## Goal of the exercise
The reply should be one number: how many lines of the data below contain "items".

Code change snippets
◇ ◇ ◇
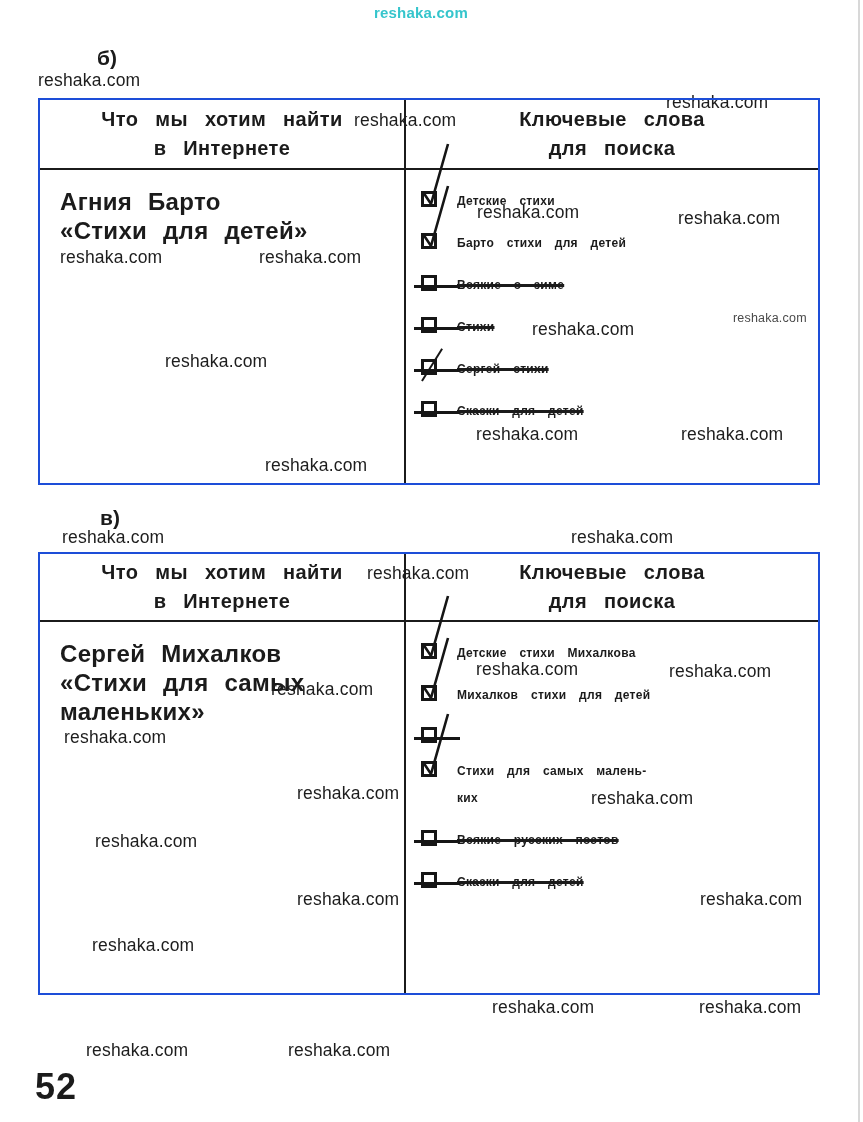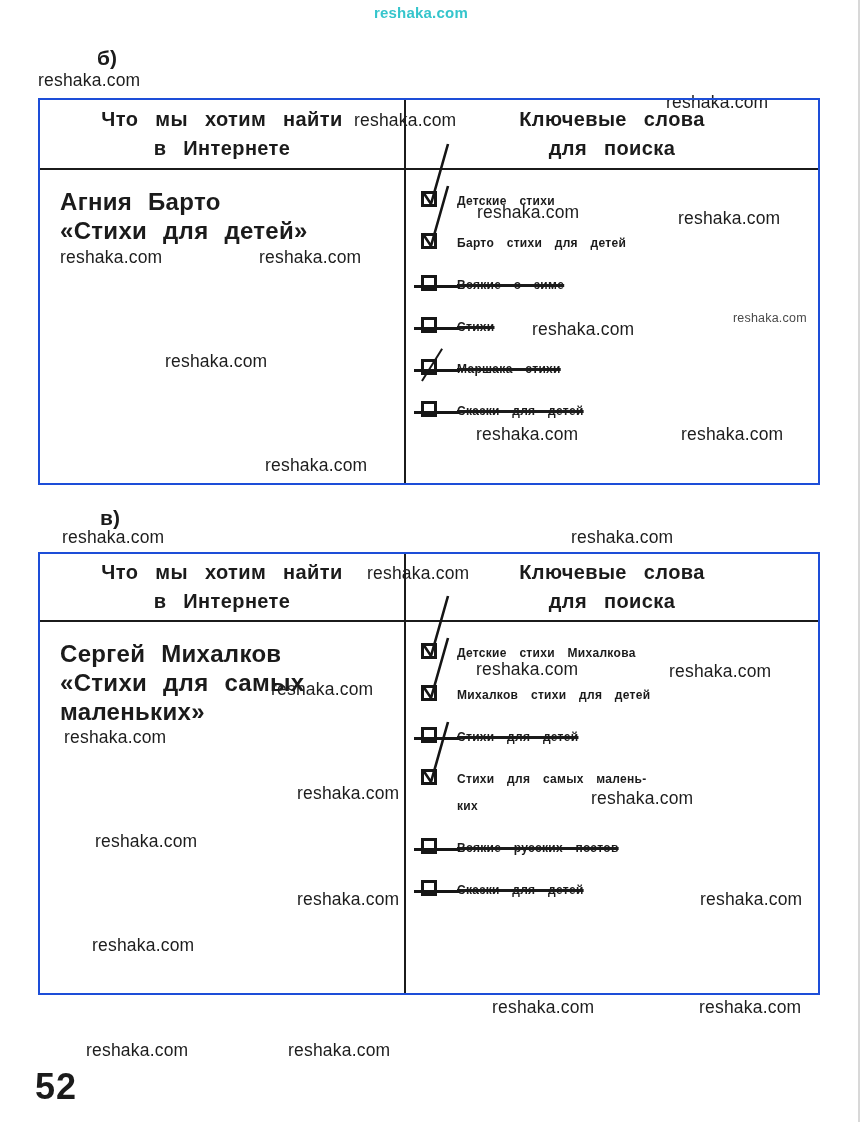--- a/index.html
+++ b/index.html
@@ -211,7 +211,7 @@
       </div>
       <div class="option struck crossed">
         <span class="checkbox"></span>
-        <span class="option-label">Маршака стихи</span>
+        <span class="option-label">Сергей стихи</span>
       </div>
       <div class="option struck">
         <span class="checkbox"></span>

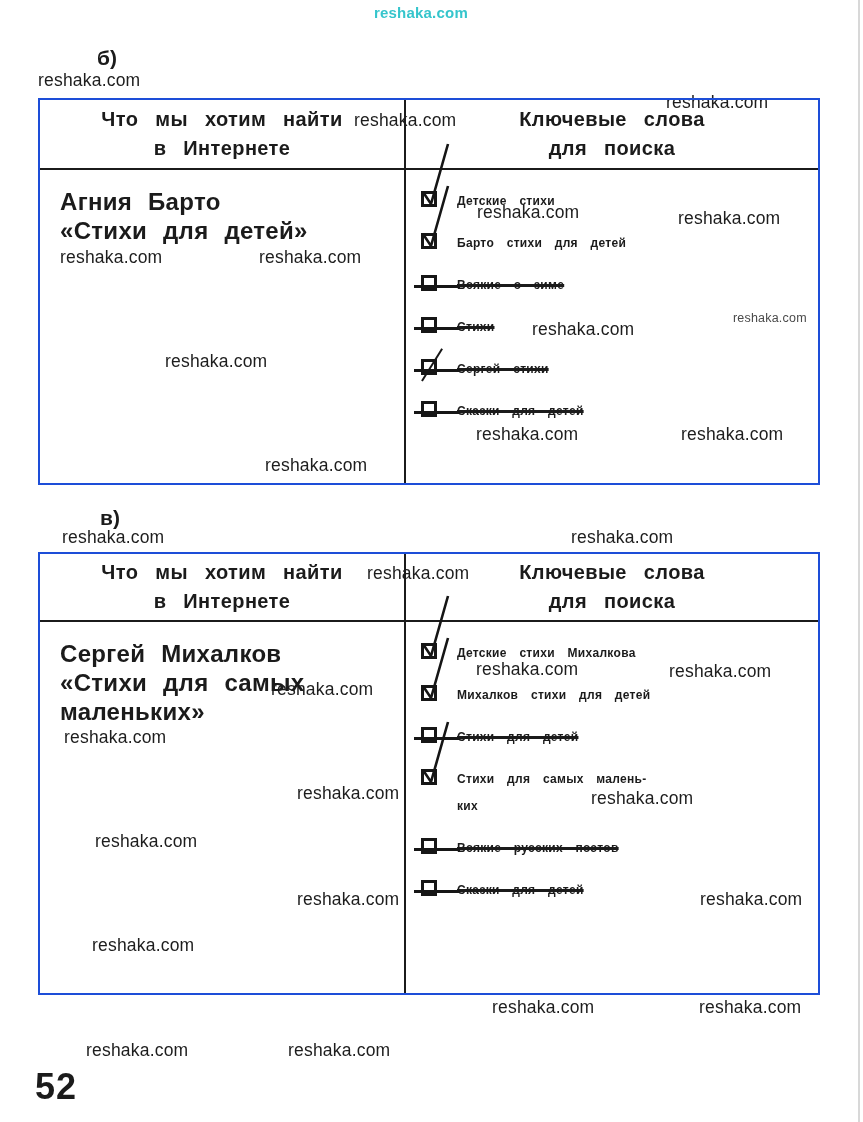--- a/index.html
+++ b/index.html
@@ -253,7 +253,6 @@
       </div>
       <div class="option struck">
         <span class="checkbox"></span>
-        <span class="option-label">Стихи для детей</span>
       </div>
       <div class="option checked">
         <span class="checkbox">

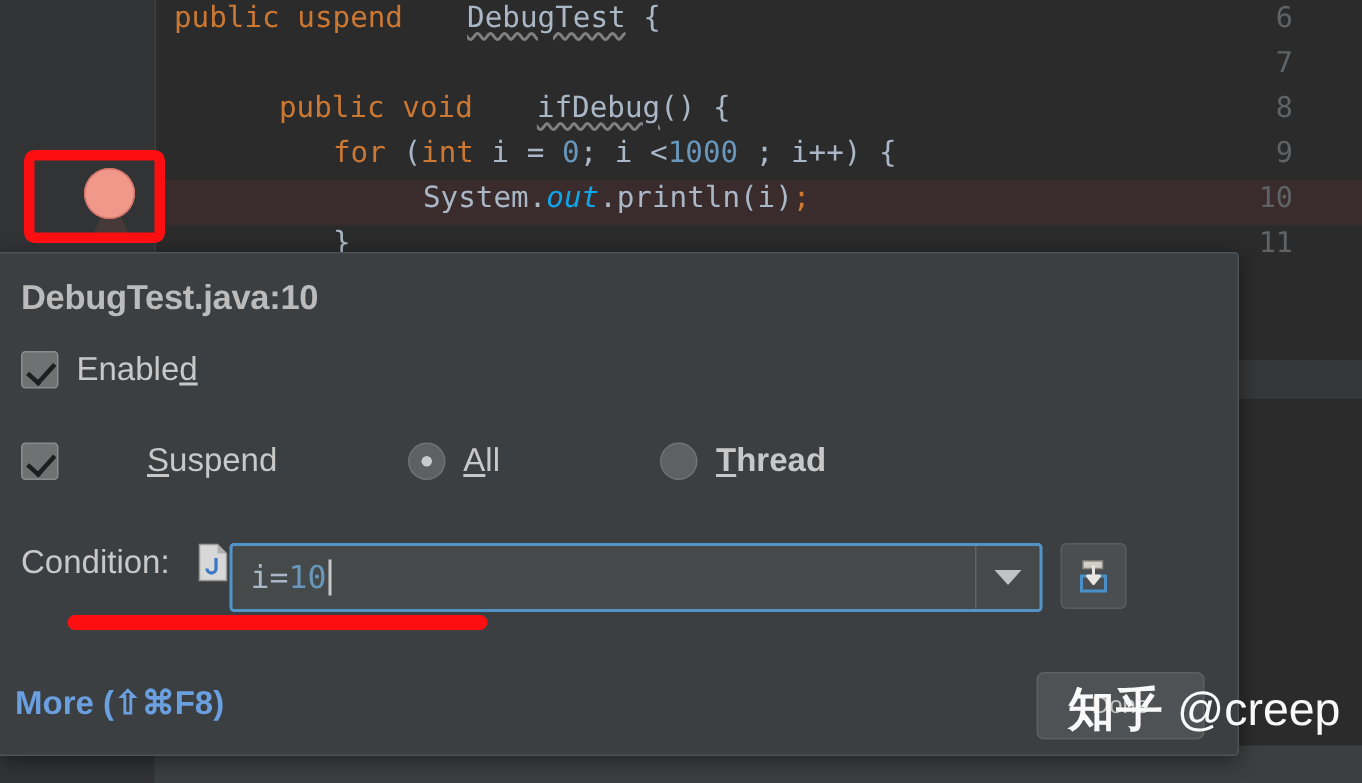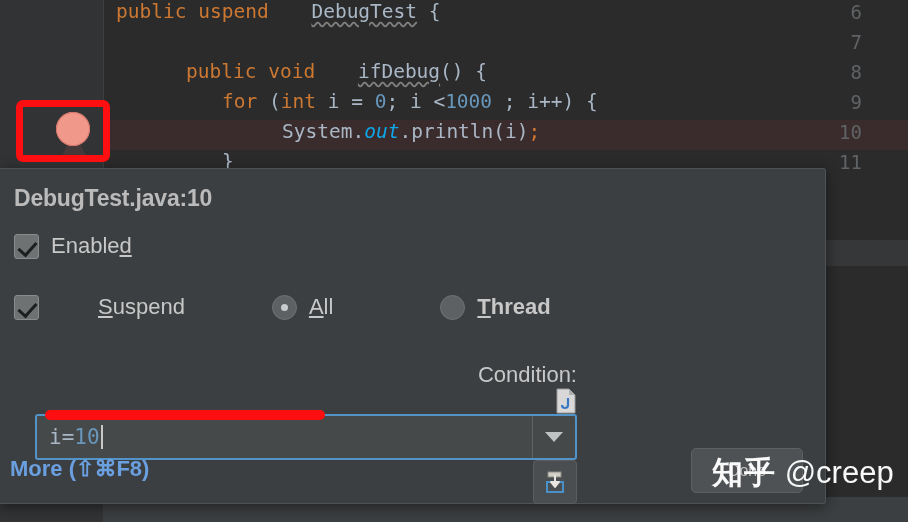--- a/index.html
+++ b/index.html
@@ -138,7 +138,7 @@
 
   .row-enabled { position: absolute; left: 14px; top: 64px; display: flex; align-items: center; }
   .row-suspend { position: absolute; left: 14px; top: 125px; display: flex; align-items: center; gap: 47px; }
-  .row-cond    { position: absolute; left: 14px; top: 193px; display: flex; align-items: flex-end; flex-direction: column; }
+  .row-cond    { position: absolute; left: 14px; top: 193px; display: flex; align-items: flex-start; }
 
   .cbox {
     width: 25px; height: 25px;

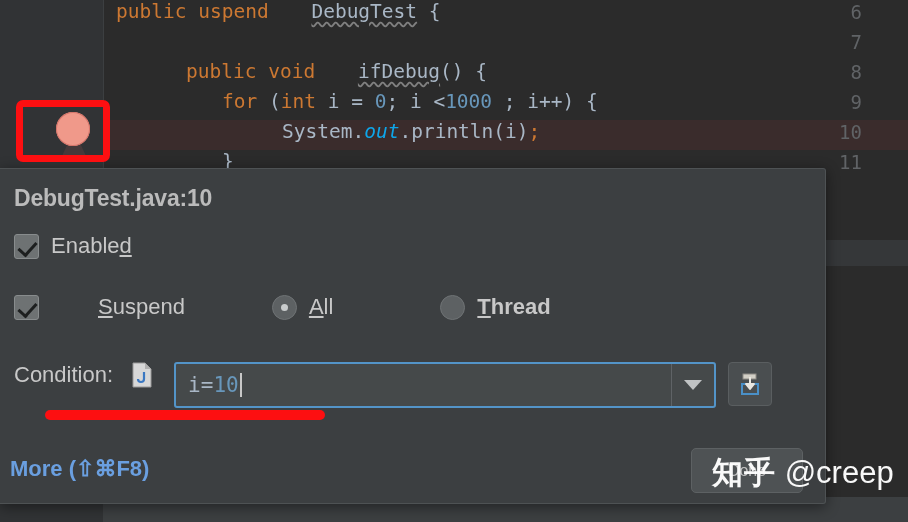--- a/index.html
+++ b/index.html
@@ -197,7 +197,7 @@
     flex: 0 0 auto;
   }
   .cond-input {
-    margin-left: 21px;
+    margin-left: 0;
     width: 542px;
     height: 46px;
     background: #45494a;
◇ ◇ ◇
## Response box
4